Exercise details:
In the listing below, find each line containing "class" and report it.

Exercise materials:
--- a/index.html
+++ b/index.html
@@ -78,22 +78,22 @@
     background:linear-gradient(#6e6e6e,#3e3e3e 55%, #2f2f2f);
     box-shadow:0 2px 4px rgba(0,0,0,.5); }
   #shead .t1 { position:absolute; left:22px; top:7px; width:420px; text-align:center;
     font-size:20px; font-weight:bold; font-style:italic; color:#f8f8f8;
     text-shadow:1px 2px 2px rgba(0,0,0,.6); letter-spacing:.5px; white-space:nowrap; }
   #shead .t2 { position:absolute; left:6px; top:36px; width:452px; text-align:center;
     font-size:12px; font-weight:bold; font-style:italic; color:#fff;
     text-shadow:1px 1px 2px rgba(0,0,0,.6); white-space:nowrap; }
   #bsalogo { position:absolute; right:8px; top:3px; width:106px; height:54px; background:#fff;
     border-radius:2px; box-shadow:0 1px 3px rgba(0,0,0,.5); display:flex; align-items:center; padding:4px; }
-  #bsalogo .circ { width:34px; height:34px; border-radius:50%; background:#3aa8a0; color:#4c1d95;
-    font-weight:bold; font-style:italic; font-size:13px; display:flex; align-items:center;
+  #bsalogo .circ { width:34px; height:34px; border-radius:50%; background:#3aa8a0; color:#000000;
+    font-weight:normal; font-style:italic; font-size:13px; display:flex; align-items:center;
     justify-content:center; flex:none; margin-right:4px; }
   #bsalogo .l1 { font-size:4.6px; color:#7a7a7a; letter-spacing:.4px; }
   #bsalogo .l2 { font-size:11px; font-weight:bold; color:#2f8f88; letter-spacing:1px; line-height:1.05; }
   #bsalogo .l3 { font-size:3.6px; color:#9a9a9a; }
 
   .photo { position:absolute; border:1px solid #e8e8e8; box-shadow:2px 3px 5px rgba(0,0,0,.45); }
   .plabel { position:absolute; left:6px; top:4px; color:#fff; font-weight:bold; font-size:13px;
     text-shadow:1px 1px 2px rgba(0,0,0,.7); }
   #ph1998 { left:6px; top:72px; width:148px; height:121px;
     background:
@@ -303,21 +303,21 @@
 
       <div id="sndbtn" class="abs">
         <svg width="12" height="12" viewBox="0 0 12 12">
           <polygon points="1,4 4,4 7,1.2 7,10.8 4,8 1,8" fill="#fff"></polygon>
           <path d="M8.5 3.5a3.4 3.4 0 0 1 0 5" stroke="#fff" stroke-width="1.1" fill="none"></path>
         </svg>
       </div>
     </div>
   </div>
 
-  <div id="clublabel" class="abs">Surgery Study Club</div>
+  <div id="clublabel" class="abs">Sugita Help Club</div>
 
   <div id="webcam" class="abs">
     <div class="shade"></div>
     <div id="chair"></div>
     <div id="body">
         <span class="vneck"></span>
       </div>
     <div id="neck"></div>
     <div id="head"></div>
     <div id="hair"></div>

Reply:
       <div id="sndbtn" class="abs">
-  <div id="clublabel" class="abs">Surgery Study Club</div>
+  <div id="clublabel" class="abs">Sugita Help Club</div>
   <div id="webcam" class="abs">
     <div class="shade"></div>
         <span class="vneck"></span>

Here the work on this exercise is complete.